___ Data for processing ___

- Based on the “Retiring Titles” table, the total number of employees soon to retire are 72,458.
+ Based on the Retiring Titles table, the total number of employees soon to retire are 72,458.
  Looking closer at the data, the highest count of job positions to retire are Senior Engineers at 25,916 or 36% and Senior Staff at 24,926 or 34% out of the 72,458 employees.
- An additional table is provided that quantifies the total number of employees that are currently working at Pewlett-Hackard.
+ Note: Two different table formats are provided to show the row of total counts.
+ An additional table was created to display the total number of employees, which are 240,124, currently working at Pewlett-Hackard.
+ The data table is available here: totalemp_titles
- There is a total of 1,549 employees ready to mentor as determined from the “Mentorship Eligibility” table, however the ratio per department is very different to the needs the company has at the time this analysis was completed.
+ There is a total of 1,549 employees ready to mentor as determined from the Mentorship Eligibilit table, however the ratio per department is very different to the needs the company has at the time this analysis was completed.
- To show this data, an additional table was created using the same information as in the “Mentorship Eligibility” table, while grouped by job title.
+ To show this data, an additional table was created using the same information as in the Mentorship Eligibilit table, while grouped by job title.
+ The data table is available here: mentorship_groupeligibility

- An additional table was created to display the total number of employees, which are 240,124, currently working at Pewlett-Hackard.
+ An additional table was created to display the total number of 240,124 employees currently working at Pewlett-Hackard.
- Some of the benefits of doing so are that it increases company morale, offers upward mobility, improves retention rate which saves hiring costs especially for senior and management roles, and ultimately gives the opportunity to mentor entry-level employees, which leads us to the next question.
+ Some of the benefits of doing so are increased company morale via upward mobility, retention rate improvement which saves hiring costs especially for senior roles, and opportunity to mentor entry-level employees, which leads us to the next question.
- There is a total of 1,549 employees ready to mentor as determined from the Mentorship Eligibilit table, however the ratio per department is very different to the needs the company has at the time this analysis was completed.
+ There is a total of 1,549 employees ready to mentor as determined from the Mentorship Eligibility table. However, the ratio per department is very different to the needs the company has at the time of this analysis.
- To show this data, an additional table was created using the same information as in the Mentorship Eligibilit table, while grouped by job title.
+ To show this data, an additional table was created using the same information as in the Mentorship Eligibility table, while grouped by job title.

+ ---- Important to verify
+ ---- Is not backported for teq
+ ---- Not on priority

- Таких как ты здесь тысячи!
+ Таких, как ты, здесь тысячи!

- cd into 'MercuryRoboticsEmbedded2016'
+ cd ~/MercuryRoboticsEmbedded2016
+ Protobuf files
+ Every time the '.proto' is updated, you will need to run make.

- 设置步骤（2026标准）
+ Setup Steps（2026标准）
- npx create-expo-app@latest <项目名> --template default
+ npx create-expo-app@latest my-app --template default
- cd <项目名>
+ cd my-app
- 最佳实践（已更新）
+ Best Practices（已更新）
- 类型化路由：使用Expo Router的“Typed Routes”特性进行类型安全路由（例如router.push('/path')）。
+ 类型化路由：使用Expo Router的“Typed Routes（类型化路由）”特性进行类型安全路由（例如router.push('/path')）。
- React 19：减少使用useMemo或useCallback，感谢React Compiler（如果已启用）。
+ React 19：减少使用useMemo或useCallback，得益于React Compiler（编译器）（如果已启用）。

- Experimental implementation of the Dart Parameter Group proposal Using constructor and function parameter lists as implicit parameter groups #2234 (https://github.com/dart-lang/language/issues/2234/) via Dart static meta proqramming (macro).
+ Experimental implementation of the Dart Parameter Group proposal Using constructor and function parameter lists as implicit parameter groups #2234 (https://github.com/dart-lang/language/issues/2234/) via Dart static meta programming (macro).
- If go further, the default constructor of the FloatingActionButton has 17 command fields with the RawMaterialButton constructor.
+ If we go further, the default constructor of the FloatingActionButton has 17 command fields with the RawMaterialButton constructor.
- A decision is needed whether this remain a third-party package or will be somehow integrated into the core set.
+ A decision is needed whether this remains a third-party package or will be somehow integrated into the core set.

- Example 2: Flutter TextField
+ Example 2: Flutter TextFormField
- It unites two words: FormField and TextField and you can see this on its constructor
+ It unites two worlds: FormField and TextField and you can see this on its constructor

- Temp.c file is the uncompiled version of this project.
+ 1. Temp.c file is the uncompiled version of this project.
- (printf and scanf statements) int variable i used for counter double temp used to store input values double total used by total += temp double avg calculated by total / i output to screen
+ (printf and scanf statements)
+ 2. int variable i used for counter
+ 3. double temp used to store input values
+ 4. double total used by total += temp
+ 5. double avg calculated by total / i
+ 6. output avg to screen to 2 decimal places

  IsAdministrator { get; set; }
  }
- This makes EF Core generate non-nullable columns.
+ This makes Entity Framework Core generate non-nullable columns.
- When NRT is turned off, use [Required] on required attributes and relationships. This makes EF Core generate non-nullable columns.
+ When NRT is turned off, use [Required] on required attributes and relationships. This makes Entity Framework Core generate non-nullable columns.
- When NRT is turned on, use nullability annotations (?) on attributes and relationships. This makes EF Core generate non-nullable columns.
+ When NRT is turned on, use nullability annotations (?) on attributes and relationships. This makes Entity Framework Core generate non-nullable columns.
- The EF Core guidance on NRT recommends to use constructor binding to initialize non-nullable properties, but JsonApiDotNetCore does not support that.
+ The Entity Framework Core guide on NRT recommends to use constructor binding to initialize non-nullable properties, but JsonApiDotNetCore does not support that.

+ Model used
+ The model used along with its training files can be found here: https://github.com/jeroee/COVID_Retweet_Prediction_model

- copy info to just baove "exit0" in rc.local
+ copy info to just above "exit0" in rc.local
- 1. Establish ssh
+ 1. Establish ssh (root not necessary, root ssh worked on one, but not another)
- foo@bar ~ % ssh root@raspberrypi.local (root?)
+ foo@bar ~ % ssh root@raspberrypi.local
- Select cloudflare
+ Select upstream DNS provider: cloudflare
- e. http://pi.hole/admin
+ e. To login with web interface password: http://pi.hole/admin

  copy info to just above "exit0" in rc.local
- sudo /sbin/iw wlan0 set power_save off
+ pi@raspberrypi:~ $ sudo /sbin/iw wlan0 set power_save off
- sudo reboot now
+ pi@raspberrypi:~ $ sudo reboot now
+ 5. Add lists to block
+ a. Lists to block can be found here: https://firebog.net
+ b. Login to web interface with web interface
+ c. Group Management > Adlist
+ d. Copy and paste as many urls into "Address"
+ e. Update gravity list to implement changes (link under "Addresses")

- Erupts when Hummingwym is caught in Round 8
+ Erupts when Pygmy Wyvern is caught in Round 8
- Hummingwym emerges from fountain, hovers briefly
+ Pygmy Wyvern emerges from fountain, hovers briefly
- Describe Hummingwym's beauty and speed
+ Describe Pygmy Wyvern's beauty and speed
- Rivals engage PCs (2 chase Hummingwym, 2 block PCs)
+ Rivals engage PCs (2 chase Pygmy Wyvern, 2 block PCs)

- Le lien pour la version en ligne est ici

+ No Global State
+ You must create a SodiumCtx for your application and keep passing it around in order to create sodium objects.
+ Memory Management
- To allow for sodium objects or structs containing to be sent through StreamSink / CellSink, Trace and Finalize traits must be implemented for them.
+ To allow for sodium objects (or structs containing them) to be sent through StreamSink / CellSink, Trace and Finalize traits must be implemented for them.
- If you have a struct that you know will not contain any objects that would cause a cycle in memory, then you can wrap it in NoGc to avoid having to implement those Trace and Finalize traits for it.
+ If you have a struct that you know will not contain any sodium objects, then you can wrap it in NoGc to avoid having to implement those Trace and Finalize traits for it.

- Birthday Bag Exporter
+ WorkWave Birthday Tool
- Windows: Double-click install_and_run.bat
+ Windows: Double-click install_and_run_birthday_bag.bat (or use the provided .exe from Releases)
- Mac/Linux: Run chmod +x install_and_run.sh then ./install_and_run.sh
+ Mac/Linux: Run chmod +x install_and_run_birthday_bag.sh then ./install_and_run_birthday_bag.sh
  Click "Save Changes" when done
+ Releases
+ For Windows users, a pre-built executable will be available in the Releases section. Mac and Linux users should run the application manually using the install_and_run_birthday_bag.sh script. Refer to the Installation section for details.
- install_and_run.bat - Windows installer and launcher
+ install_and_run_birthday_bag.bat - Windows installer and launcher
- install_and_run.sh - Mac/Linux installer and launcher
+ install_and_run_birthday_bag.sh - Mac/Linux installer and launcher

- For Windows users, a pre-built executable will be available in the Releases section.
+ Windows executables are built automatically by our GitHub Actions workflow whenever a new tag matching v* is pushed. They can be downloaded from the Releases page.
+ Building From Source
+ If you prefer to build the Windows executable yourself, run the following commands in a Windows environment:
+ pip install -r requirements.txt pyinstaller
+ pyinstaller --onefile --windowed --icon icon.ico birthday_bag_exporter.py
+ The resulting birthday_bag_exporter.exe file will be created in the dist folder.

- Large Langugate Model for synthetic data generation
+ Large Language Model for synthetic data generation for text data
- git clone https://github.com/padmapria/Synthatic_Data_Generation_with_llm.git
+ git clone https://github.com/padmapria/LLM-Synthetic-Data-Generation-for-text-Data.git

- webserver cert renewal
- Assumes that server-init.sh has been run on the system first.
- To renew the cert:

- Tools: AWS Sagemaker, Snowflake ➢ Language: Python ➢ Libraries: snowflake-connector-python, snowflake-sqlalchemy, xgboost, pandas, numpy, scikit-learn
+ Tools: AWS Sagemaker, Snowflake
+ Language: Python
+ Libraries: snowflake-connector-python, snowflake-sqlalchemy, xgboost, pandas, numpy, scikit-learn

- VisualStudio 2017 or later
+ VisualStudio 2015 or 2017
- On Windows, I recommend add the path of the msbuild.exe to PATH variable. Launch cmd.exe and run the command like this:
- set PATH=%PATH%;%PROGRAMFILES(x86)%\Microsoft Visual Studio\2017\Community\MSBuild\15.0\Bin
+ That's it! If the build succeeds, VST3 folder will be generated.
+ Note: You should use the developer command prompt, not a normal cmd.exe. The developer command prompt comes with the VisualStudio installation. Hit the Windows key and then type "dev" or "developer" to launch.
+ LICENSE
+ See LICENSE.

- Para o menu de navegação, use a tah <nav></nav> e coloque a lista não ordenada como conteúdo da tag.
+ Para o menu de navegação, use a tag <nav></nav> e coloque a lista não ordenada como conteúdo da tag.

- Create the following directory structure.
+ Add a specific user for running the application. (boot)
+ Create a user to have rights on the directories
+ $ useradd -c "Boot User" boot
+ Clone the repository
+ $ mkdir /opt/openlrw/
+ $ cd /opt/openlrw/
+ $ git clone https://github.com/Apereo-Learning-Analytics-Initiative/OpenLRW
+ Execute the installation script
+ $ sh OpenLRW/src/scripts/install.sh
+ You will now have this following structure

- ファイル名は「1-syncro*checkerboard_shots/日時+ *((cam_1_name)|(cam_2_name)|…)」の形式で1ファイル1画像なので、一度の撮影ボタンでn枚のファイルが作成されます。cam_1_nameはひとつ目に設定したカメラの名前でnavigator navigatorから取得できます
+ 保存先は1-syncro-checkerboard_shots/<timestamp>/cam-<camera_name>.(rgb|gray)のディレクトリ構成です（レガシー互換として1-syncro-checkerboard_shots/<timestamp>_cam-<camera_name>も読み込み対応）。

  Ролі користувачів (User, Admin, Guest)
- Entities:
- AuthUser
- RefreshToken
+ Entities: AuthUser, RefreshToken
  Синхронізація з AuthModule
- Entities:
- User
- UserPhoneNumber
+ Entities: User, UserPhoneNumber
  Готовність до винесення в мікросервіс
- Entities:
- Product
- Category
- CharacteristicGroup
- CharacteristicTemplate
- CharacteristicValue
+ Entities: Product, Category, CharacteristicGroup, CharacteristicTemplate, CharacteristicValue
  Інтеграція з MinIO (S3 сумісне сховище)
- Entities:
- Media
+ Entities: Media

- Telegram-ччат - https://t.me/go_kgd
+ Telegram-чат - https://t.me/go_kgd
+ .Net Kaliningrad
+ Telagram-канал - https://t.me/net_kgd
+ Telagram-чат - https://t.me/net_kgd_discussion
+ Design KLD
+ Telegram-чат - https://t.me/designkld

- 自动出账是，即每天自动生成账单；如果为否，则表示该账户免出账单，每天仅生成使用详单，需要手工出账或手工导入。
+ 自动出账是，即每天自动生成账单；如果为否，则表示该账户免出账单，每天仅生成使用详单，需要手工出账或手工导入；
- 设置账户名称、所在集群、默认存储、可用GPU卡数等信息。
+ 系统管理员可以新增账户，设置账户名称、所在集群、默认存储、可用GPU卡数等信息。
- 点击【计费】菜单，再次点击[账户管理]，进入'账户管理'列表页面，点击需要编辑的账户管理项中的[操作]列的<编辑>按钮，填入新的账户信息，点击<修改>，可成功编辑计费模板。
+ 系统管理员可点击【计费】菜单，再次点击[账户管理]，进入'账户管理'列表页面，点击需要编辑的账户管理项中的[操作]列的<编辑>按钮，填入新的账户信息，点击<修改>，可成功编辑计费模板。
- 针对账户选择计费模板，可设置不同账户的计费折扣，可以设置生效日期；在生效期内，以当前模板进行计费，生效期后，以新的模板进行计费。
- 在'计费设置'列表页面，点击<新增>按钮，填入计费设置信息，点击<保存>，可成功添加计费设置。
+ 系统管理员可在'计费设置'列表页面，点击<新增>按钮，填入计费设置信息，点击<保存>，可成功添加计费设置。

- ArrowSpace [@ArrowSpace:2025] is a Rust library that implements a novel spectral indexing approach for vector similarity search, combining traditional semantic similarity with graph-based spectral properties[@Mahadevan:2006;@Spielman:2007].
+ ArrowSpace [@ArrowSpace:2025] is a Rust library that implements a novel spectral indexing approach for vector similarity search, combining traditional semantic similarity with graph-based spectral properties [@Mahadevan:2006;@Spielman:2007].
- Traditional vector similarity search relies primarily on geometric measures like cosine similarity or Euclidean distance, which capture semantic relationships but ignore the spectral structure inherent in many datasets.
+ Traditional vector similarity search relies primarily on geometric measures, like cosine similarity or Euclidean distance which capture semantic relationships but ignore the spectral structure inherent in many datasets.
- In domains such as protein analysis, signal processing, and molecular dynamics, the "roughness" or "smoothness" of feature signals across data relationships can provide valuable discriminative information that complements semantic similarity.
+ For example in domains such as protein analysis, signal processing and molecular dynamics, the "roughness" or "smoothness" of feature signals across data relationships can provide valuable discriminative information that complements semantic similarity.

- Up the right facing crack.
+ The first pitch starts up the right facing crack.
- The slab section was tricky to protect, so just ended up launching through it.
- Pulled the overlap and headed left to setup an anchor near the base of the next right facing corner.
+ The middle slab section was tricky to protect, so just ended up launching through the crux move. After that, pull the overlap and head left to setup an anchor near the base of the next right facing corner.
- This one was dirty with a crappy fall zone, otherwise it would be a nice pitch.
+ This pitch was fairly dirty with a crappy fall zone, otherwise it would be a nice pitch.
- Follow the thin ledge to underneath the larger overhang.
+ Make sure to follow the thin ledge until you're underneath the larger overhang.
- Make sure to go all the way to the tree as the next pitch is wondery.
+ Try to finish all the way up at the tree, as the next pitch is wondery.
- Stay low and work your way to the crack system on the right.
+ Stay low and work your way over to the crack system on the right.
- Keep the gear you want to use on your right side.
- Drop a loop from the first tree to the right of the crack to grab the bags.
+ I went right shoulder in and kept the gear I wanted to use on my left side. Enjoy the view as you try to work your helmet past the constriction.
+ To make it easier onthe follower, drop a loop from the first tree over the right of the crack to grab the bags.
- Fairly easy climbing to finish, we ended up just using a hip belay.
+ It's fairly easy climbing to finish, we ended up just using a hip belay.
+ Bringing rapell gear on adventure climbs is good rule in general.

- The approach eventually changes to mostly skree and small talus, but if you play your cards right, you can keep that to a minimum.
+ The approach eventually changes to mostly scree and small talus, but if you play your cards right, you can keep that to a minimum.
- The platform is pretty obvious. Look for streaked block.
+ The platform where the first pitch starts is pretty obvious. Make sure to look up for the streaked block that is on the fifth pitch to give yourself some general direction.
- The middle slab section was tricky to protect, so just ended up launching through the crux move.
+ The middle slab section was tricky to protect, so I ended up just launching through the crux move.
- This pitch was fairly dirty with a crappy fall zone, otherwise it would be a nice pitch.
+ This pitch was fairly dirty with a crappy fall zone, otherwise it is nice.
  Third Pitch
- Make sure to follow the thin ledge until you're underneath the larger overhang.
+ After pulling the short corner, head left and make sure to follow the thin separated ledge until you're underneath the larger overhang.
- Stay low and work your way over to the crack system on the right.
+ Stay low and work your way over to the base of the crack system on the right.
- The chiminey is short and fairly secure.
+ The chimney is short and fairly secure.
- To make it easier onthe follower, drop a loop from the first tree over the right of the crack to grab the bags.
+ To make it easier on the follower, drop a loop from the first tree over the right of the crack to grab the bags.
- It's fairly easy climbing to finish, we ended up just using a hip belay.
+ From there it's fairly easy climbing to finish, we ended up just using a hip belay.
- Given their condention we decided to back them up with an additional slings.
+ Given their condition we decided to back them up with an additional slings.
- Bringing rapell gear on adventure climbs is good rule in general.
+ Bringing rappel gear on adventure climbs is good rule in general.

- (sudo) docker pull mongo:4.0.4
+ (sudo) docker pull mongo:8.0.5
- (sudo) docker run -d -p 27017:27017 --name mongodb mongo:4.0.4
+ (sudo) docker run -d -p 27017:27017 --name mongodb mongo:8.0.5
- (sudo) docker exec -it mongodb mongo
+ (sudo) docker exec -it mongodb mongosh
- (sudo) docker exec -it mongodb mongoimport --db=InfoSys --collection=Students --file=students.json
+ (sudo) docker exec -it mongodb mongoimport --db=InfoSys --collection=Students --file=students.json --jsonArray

___

__Exercise objective__
Every line holding the string "hole" should be copied here, so please find those lines in the data.

__Result below__
- e. http://pi.hole/admin
+ e. To login with web interface password: http://pi.hole/admin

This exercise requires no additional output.